China. Queda das bolsas mete crise grega num chinelo

China. Queda das bolsas mete crise grega num chinelo


Impacto na economia mundial é incógnita. Mas pode ter reflexos nas companhias chinesas que estão em Portugal.


A Fosun, uma das empresas que está na fase final da compra do Novo Banco, caiu 9,01% no último ano na bolsa de Xangai. E a derrocada pode não ficar por aqui. As acções das empresas chinesas têm vindo a cair desde o mês passado, numa desvalorização que ronda já os 30%. A situação inverteu-se ligeiramente no dia de ontem, depois de o regulador chinês ter proibido os accionistas com mais de 5% de participações nas companhias cotadas em bolsa de venderem os títulos durante os próximos seis meses.

Mesmo assim, ontem à tarde, o índice MSCI, que reúne acções da região Ásia-Pacífico com excepção do Japão, subia apenas 1,63%, depois de ter aberto a cair 0,9%. “A recuperação nem sequer pode ser considerada uma vitória”, explicou Du Changchun, analista da Northeast Securities em Xangai, citado pelo “Globo”. “Mais de metade das empresas não estão a ser negociadas no mercado”.
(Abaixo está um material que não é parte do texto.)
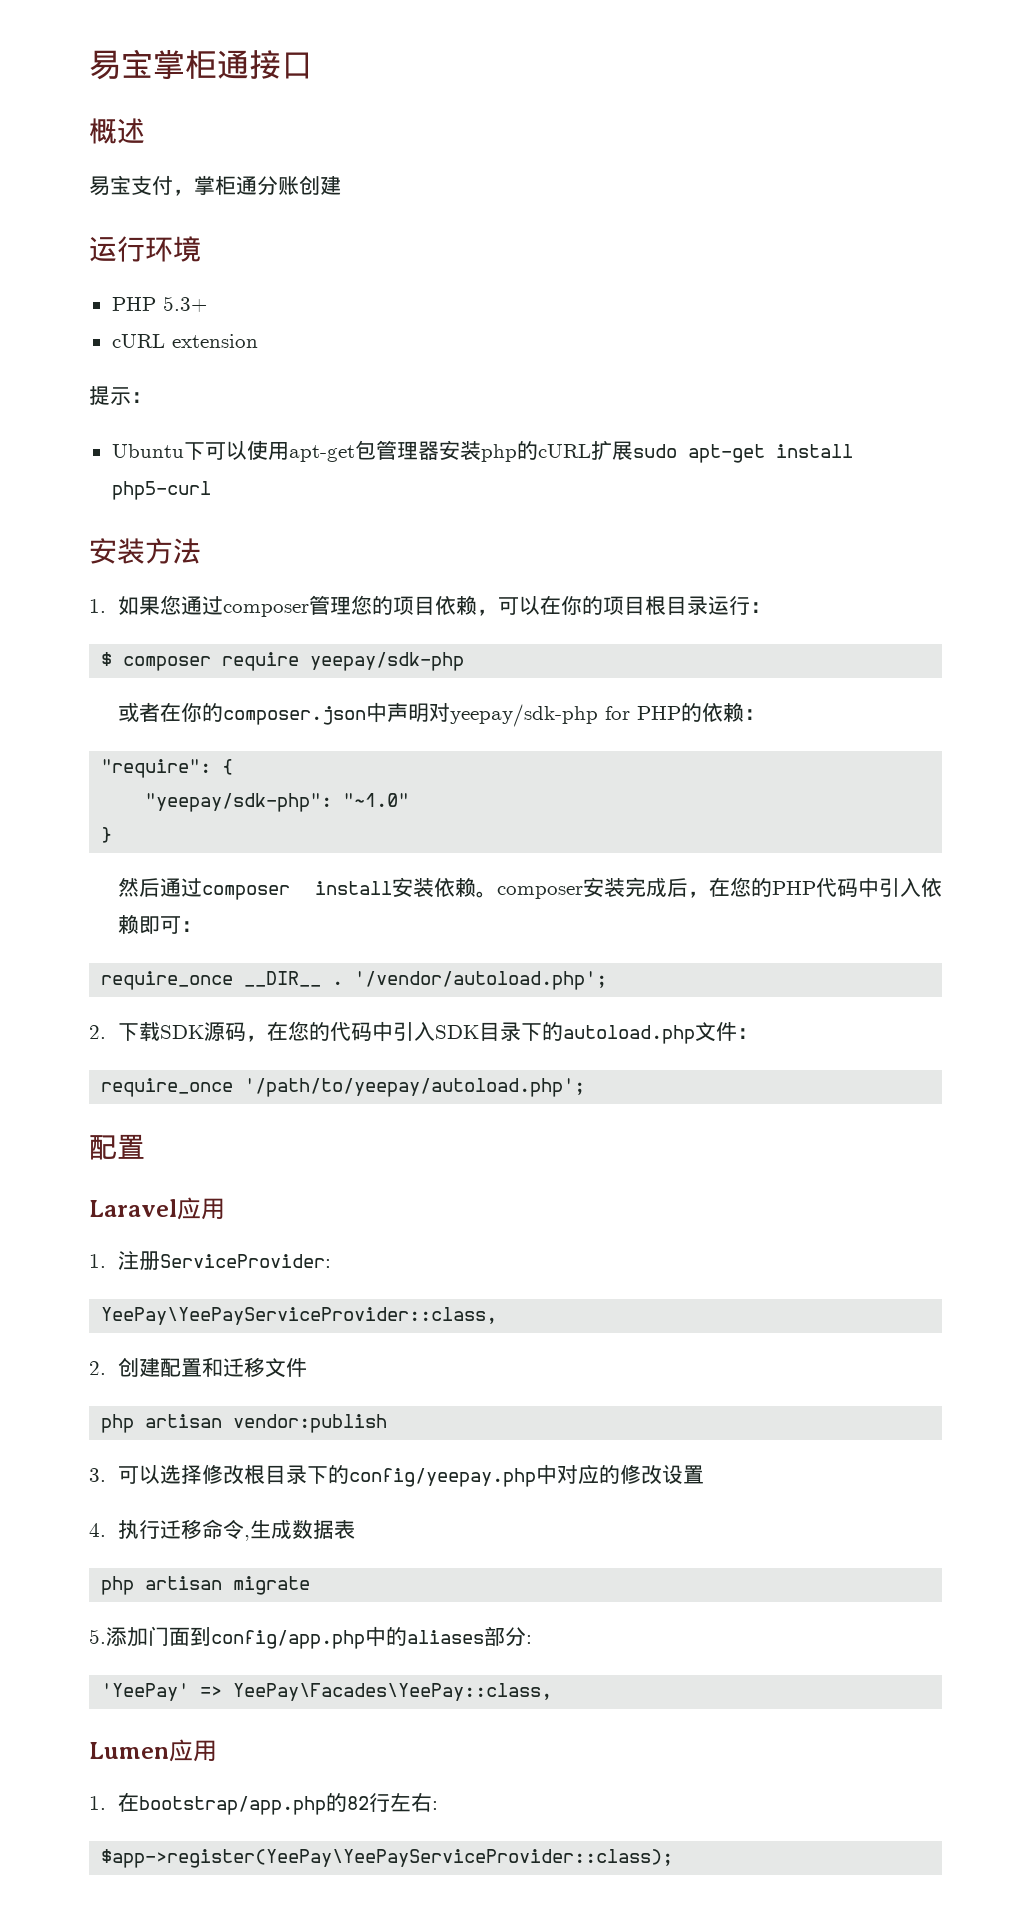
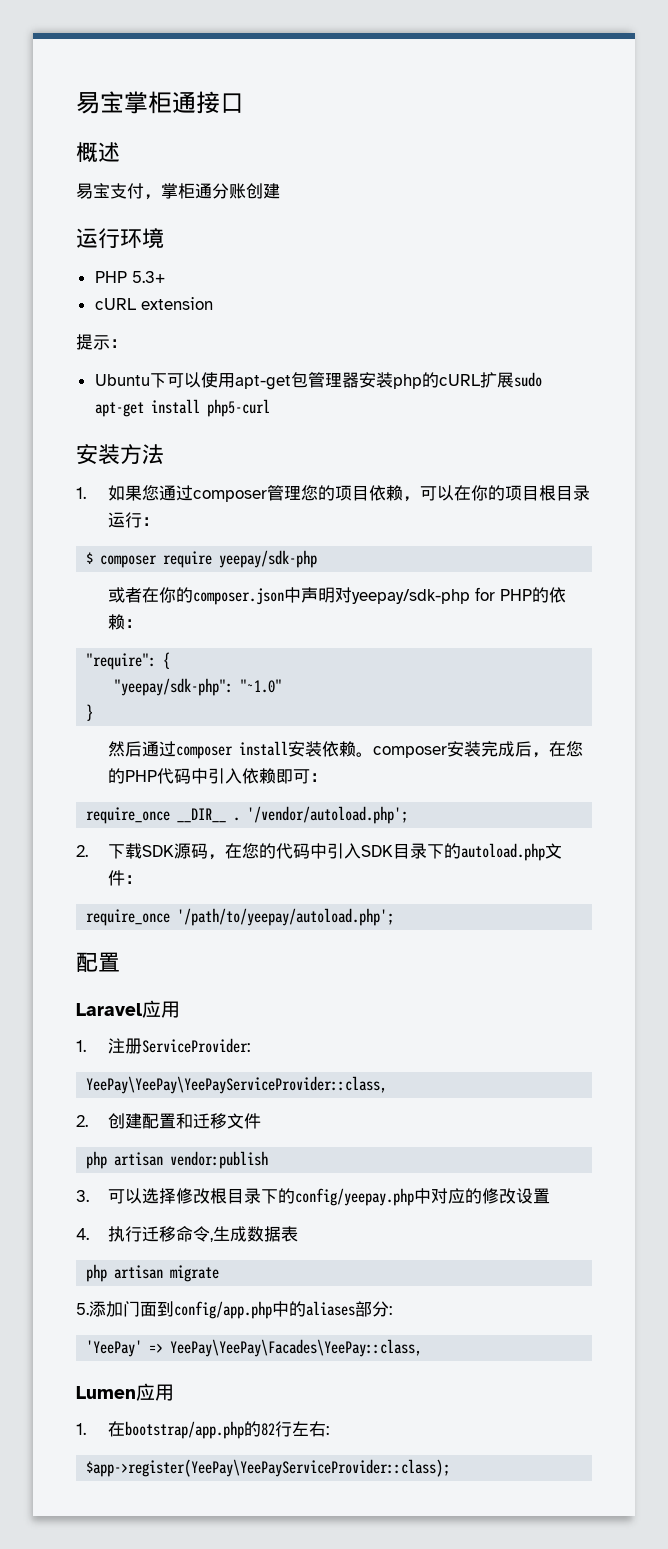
[101,1307,498,1325] YeePay\YeePayServiceProvider::class, -> [86,1076,388,1094] YeePay\YeePay\YeePayServiceProvider::class,
[233,1683,553,1701] YeePay\Facades\YeePay::class, -> [170,1339,423,1357] YeePay\YeePay\Facades\YeePay::class,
O economista João César das Neves considera que o que se está a passar nas bolsas chinesas é um “fenómeno gigantesca, que pode afectar o mundo inteiro, que anda distraído com outras coisas”, disse, referindo-se implicitamente à crise grega, com um impacto incomensuravelmente menor na economia mundial.

Outro analista, Rafael Lomenso, advogado associado da CCA Ontier Xangai, explicou ao i que uma grande parte do actual desaire se deve à forma como os chineses encaram o mercado bolsista. “O aumento que as bolsas de Shanghai e Shenzhen viveram em 2015 e finais de 2014 não se deve ao fortalecimento das empresas chinesas mas sim à falta de sofisticação do público investidor chinês”, disse.

As bolsas de valores tornaram-se num gigantesco jogo público, com as classes mais altas a utilizarem este tipo de investimento como um elemento diferenciador ao nível social. E diferentemente do que acontece nos mercados europeus e norte-americano, 80% dos investidores são cidadãos, pessoas físicas, muitos deles totalmente inexperientes, que investem com base em rumores, criando mercados muito mais vulneráveis a reviravoltas repentinas. Pior. Muitas vezes agem como verdadeiros rebanhos, trocando de empresas como quem troca de camisa.

Outra razão que justifica a queda abrupta das bolsas explica-se pelo facto de os investidores de longo prazo estarem agora a investir menos em acções, depois de terem acumulado importantes ganhos no último ano. O índice de Xangai, por exemplo, cresceu 150% até Junho, altura em que entrou em queda abrupta.

Rafael Lomenso explica que este comportamento errático por parte dos investidores chineses se “traduziu em valorização de acções independentemente de factores económicos, e com alguns casos caricatos, como crescimentos repentinos devido unicamente à mudança de nome de uma empresa ou mesmo de ramo de actividade, sem qualquer substância na respectiva capitalização”. A mesma fonte acrescenta que “a meu ver, e conversámos muito sobre isso dentro do escritório, era uma questão de tempo para que as bolsas reduzissem drasticamente depois das primeiras perdas substanciais”.

Mesmo assim, acredita, é uma questão de tempo para que o investidor chinês se torne mais sofisticado e para que a variação bolsista se torne cada vez mais dependente de factores económicos e menos de factores sociais”.

O economista João Duque considera que o risco da crise do mercado bolsista asiático afectar as empresas chinesas em Portugal é grande. “O problema é a posição que tomaram em títulos emitidos por outras empresas chinesas”, disse, referindo-se nomeadamente à Fosun que utilizou capital da Fidelidade neste tipo de operações. “O que significa que poderemos vir a assistir a surpresas do tipo da Portugal Telecom face ao BES”.

Outro tipo de impacto, acrescenta, “advém dessas empresas chinesas precisarem de repente de liquidez na China, e por isso tenham de alienar património em Portugal. Se calhar não tanto nas participações, sociais mas nos imóveis”. Situação que também poderá estender-se às famílias que compraram imóveis em Portugal ao abrigo dos Vistos Gold.

Recorde-se que ao contrário do que sucedeu noutros países europeus, como em França, onde o investimento chinês se concentrou sobretudo no imobiliário, no nosso ele foi feito prioritariamente em empresas estratégicas, como a EDP ou a REN, e mais recentemente nos seguros, como trampolim para entrar na Europa.